Mariluz: El 5 de abril hemos sufrido agresiones fuertes. Ha sido muy fuerte. Y el 20 de mayo ocurrió de igual forma. La misma empresa se ha declarado empresa privada, como es el caso de Salvada Sociedad Colectiva. Anteriormente se llamaba Avicaya Limitada. Desde 2011 estas empresas están trabajando sin el contrato administrativo minero que les otorga la Autoridad Jurisdiccional Administrativa Minera (AJAM). O sea, esto es de conocimiento del Estado.
Pero, a pesar de todo esto, se ha dado la osadía de subcontratar a otra empresa. Esta empresa es la que está trabajando a cielo abierto. Está entrando a parcelas cultivables y a áreas de pastoreo común de la comunidad, donde ha ingresado avasallando, con agresiones, con dinamitazos, con persecución y con hostigamiento. Prácticamente nos han detenido en el lugar, nos han hecho denuncias y demás. Yo he estado ahí y he presentado la denuncia ante Medio Ambiente junto con la comunidad.
Franz: La situación en la comunidad es un poco crítica. La realidad es que todo esto no ha empezado solo el año pasado. Como el sector es mineralizado, ya hemos tenido los primeros roces con el sector minero desde el 18 de marzo de 2022, con el Sindicato Minero Cultural. En ese momento no se llegó a un entendimiento y las autoridades hicieron caso omiso a los reclamos. Se quedó ahí.
Posteriormente, el 5 de abril de 2024, ocurrió algo todavía más grave, porque fue cuando empezó la explotación a cielo abierto en nuestro sector, sin que nadie la autorizara y habiendo agresiones y demás. Hay que recalcarlo, nuestra comunidad ha estado dividida por sectores, por identidades encontradas dentro de nuestro territorio, pero aun así nadie aprobó que iniciaran esos procesos. Ha sido una explotación a cielo abierto y, aun así, la han continuado realizando.
Hubo una primera consulta previa, la cual nosotros rechazamos rotundamente e hicimos notar las observaciones que teníamos. Sin embargo, en vez de incorporar esas observaciones, nos presentaron un proyecto, que se hará público el día miércoles de la siguiente semana. Consta de 42 hojas y plantea un proyecto más de carácter social.
Muchos conocen la historia del Cañadón. Hay dos sindicatos que quedaron desde el momento del abandono de las empresas Orlandini y Avicaya. Son los sindicatos que se quedaron a trabajar como ellos mismos se denominan: autogestionarios. Ellos presentan un plan de trabajo para su contrato ambiental donde no mencionan nada de la explotación a cielo abierto. Señalan que son gente pobre, humilde, que no tienen fondos para trabajar y que las labores que realizan en interior mina no van a afectar ambientalmente, entre otras afirmaciones.

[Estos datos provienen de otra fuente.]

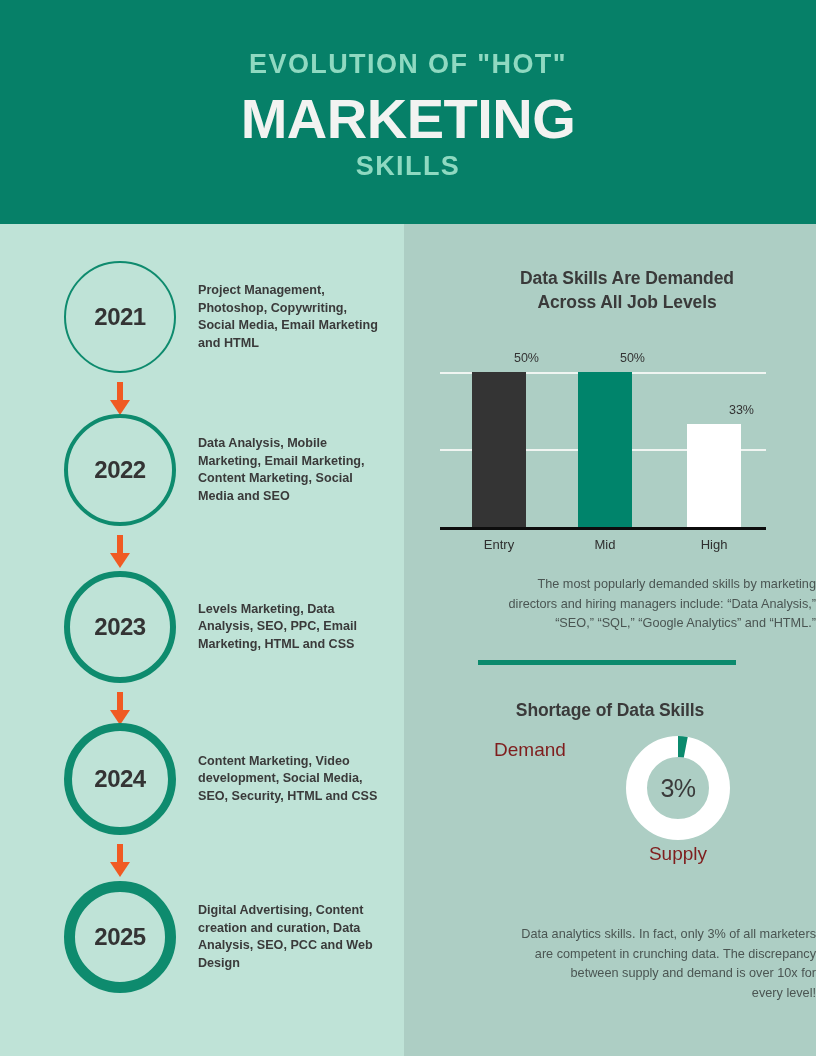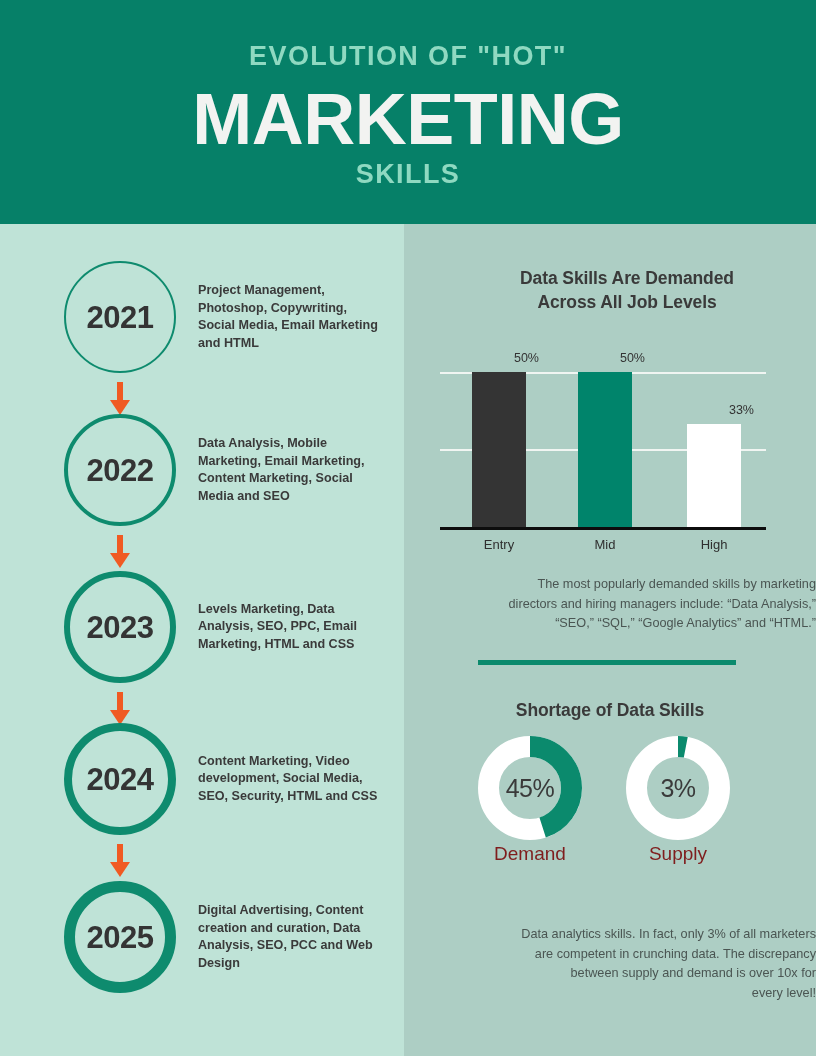"MARKETING" .header-main { font-size: 72px -> 56px }
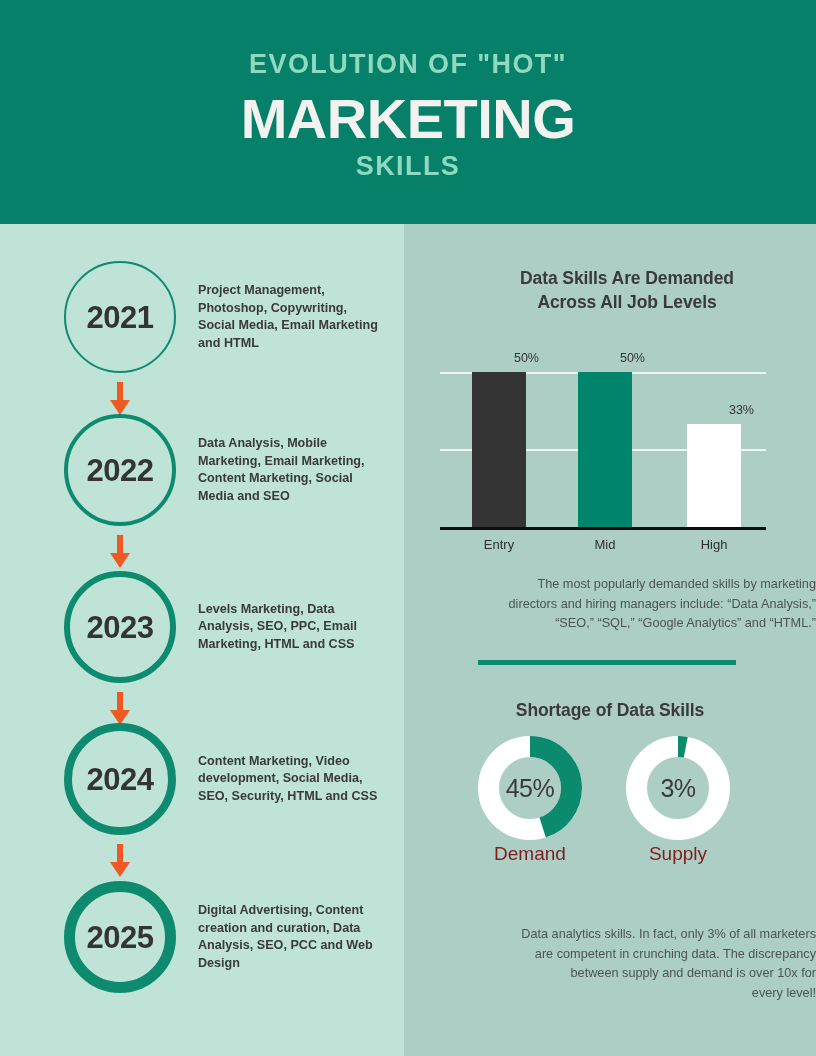"2021" .tl-year { font-size: 31px -> 24px }
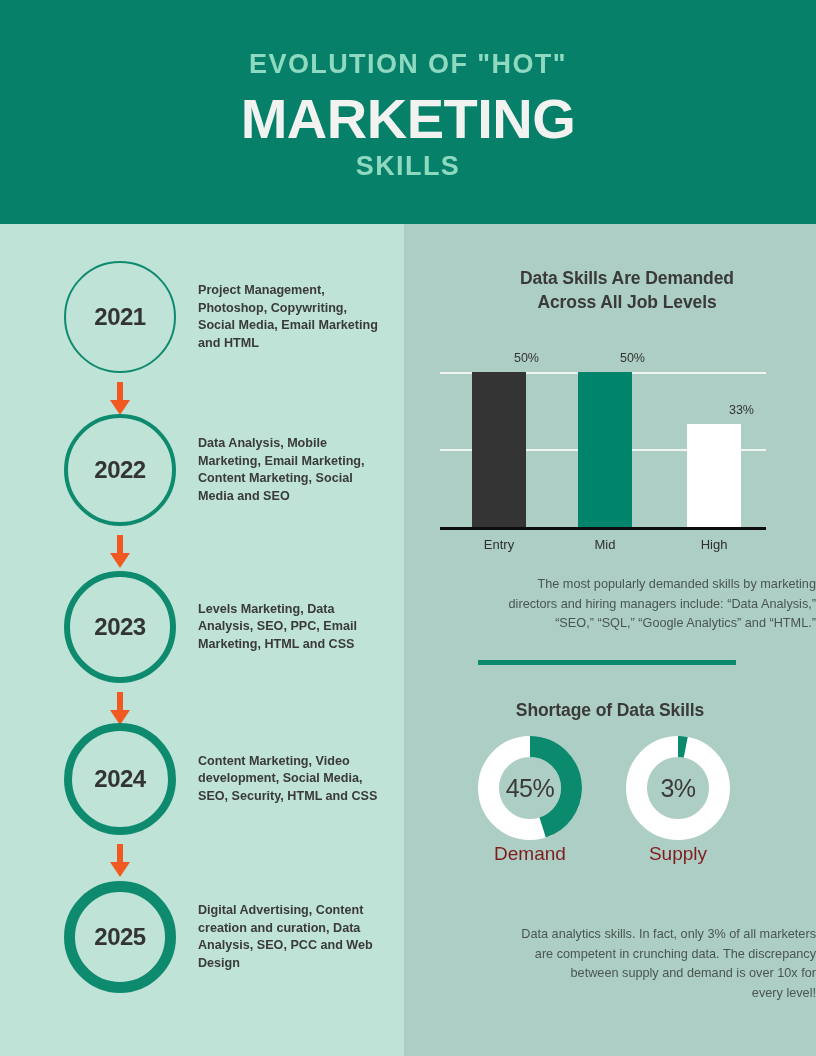"45%" div.donut { html: <div> <svg> <circle></circle> <circle></circle> </svg> <div>45%</div> </div> -> none }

No obstante, por más que sea una operación pequeña, todo contrato minero debe contener lo que exige la normativa para cualquier empresa, grande o pequeña: la remediación ambiental, la adecuación ambiental, diques de colas y demás aspectos. Nada de eso aparece en su propuesta de proyecto.
Me extraña que todavía traten de tomarnos por tontos, diciéndonos que están cumpliendo con lo que exige el ministerio. Nosotros hemos presentado cuatro o cinco notas exigiendo que den a conocer incluso su manifiesto ambiental. Vino una auditoría de la Contraloría y, en el informe preliminar, ya se indicó que ninguna actividad dentro del sector cuenta con su manifiesto ambiental. Han iniciado el trámite, pero nunca llegaron a concretarlo ante las instancias correspondientes.